• **TASK DIRECTIONS**: The material below holds a span beginning at the line with "top:15px; color:#fff; font-size:20px;" and ending at the line with "padding:0 0; font-size:14.5px;". Quote that span exactly, both ends included, and only that span.

*** Opening of INPUT ***

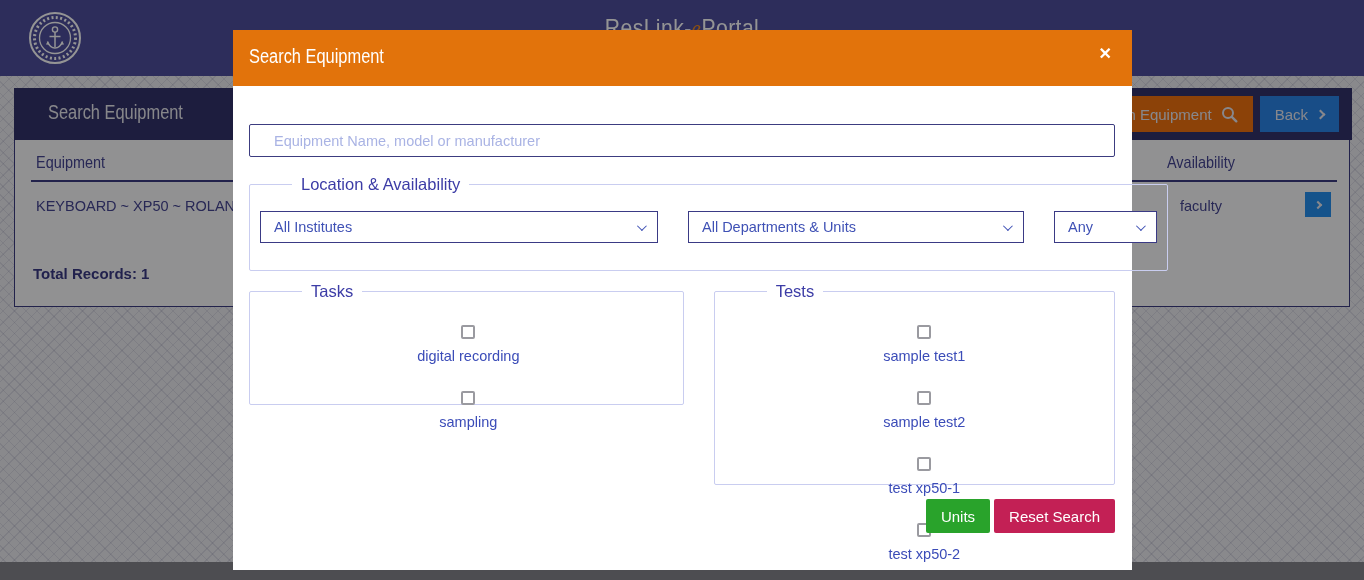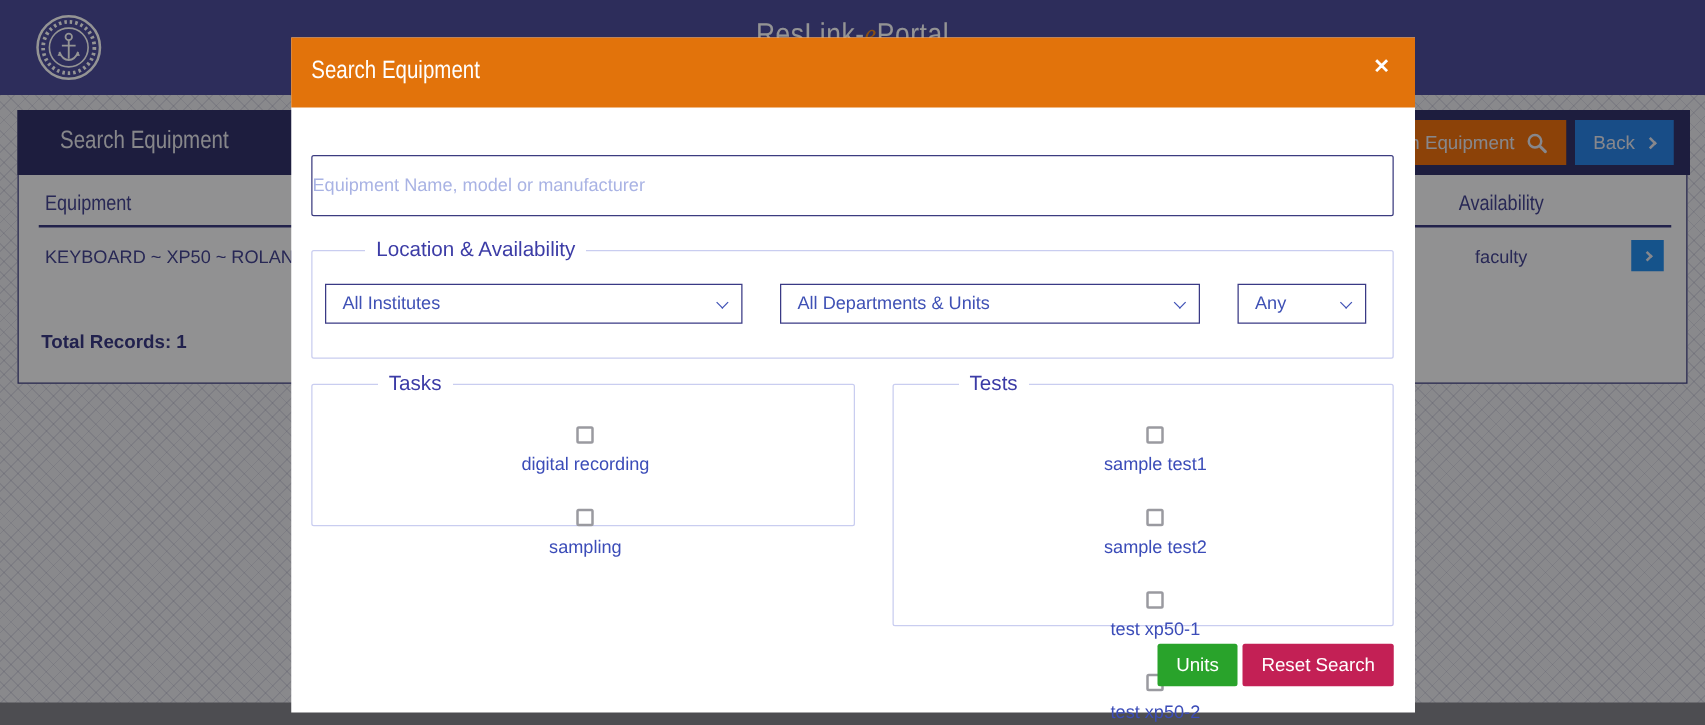--- a/index.html
+++ b/index.html
@@ -48,31 +48,31 @@
 
   
   .modal { position:absolute; left:233px; top:30px; width:899px; height:540px; background:#fff; z-index:20; }
   .modal-header { position:relative; width:899px; height:56px; background:#e2730b; }
   .modal-title { position:absolute; left:16px; top:15px; color:#fff; font-size:20px;
     display:inline-block; transform:scaleX(.82); transform-origin:left center; }
   .close { position:absolute; right:20px; top:16px; color:#fff; font-size:16px; font-weight:bold;
     cursor:pointer; line-height:1; }
   .modal-body { position:relative; padding:38px 17px 0 16px; }
 
-  .search-input { width:866px; height:49px; border:1px solid #3c3c80; border-radius:2px;
-    padding:0 0; font-size:14.5px; color:#7f1d1d; font-family:"Liberation Sans", sans-serif; }
+  .search-input { width:866px; height:33px; border:1px solid #3c3c80; border-radius:2px;
+    padding:0 24px; font-size:14.5px; color:#7f1d1d; font-family:"Liberation Sans", sans-serif; }
   .search-input::placeholder { color:#a9b3e4; }
 
   fieldset { border:1px solid #c9cdf0; border-radius:2px; }
   legend { margin-left:32px; padding:0 9px; color:#3c3ca6; font-size:16.5px; }
   .fs-loc { margin-top:18px; padding:17px 10px 27px 10px; }
   .selects { display:flex; align-items:center; }
   .sel { height:32px; border:1px solid #3a3a85; background:#fff; display:flex; align-items:center;
     justify-content:space-between; padding:0 13px; color:#3f51b5; font-size:14.5px; cursor:pointer; }
-  .sel-inst { width:334px; }
+  .sel-inst { width:398px; }
   .sel-dept { width:336px; margin-left:30px; }
   .sel-avail { width:103px; margin-left:30px; }
   .chev-down { width:7px; height:7px; border-right:1.6px solid #3f51b5; border-bottom:1.6px solid #3f51b5;
     transform:rotate(45deg) translateY(-2px); }
 
   .fs-row { display:flex; gap:30px; align-items:flex-start; margin-top:11px; }
   .fs-tasks { width:452px; height:123px; padding:24px 16px 0 20px; }
   .fs-tests { width:418px; height:203px; padding:24px 0 0 20px; }
   .check-item { display:flex; align-items:center; gap:9px; margin-bottom:27px; cursor:pointer;flex-direction:column; }
   .check-item input { appearance:none; -webkit-appearance:none; width:14px; height:14px;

*** Close of INPUT ***

• **OUTPUT BELOW**:
   .modal-title { position:absolute; left:16px; top:15px; color:#fff; font-size:20px;
     display:inline-block; transform:scaleX(.82); transform-origin:left center; }
   .close { position:absolute; right:20px; top:16px; color:#fff; font-size:16px; font-weight:bold;
     cursor:pointer; line-height:1; }
   .modal-body { position:relative; padding:38px 17px 0 16px; }
 
-  .search-input { width:866px; height:49px; border:1px solid #3c3c80; border-radius:2px;
-    padding:0 0; font-size:14.5px; color:#7f1d1d; font-family:"Liberation Sans", sans-serif; }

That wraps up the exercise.